[Image comparison data]
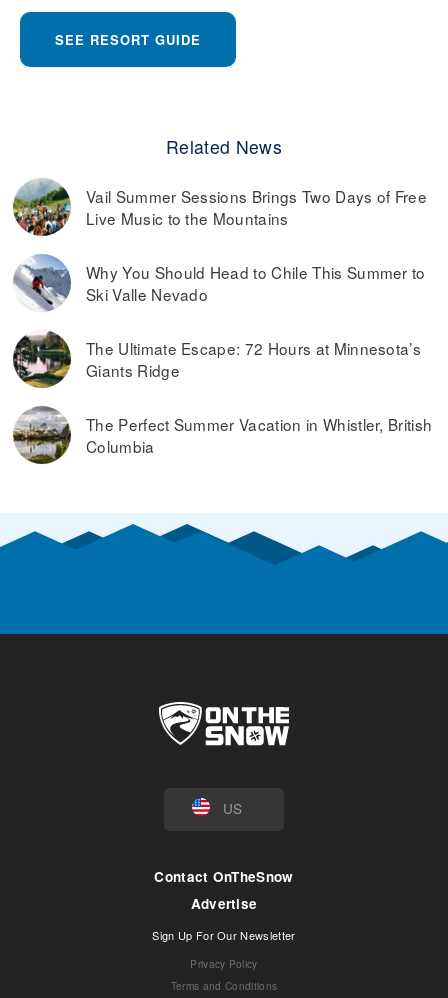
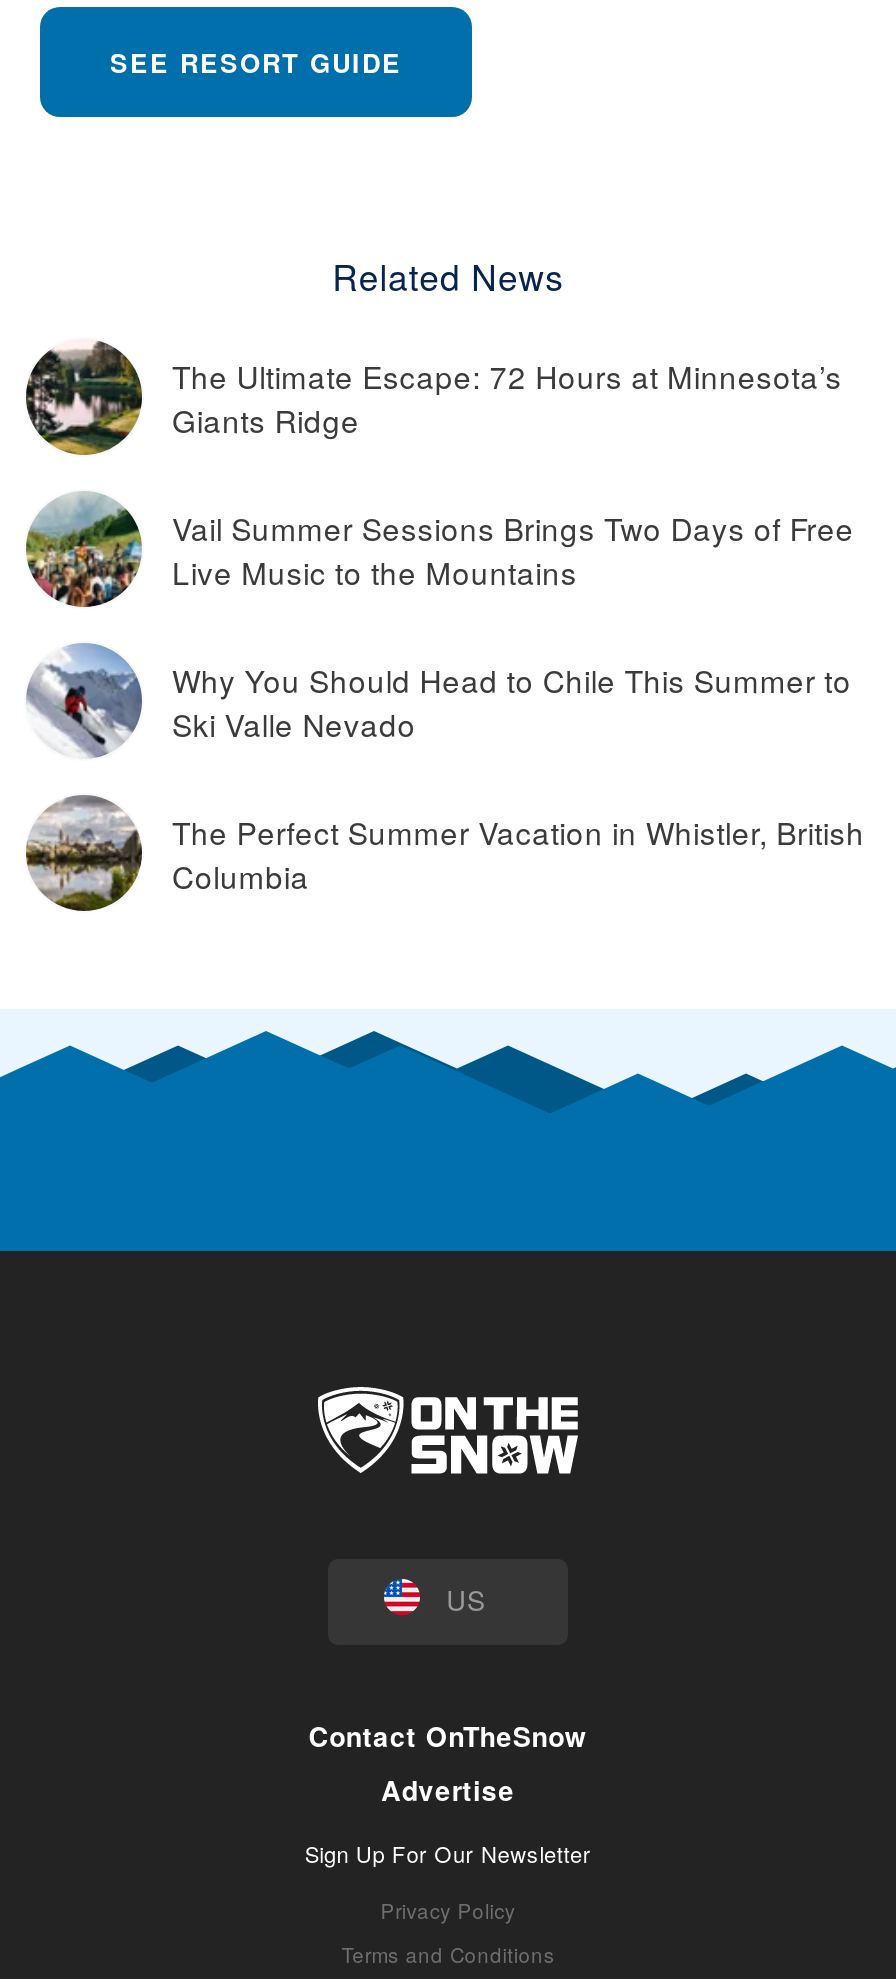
moved [11,177,427,305] -> [22,489,854,744]: [image] | Vail Summer Sessions Brings Two Days of Free | Live Music to the Mountains | Why You Should Head to Chile This Summer to | Ski Valle Nevado
moved [13,330,421,389] -> [26,341,842,455]: [image] | The Ultimate Escape: 72 Hours at Minnesota’s | Giants Ridge

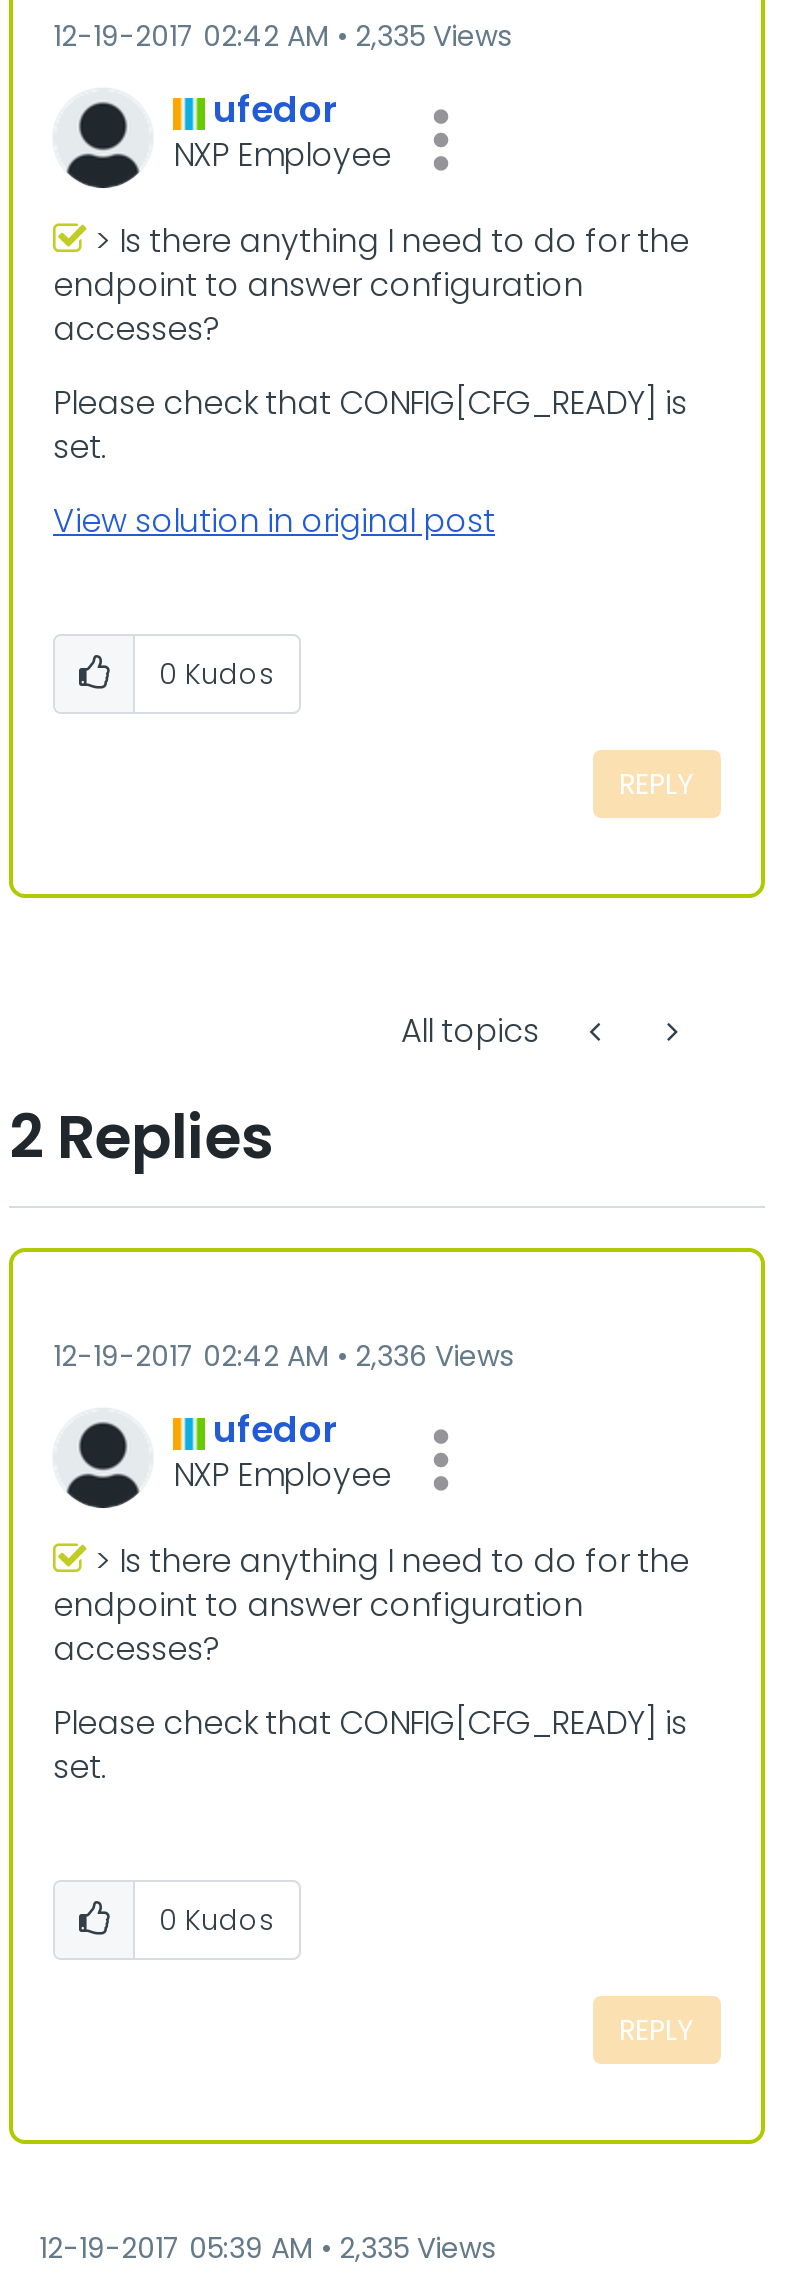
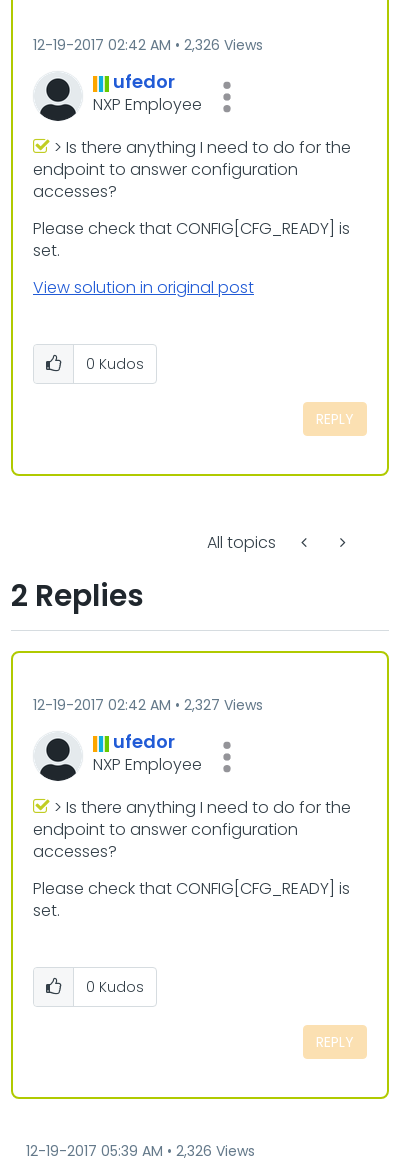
[53,16,511,56] 12-19-2017 02:42 AM 2,335 Views -> [33,35,263,55] 12-19-2017 02:42 AM 2,326 Views
[53,1336,513,1376] 12-19-2017 02:42 AM 2,336 Views -> [33,695,263,715] 12-19-2017 02:42 AM 2,327 Views
[39,2228,495,2268] 12-19-2017 05:39 AM 2,335 Views -> [26,1141,255,1161] 12-19-2017 05:39 AM 2,326 Views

◆ Assigned task
Only the lines of the data holding the string "moved" are wanted; copy each of them.

◆ Answer
moved [11,177,427,305] -> [22,489,854,744]: [image] | Vail Summer Sessions Brings Two Days of Free | Live Music to the Mountains | Why You Should Head to Chile This Summer to | Ski Valle Nevado
moved [13,330,421,389] -> [26,341,842,455]: [image] | The Ultimate Escape: 72 Hours at Minnesota’s | Giants Ridge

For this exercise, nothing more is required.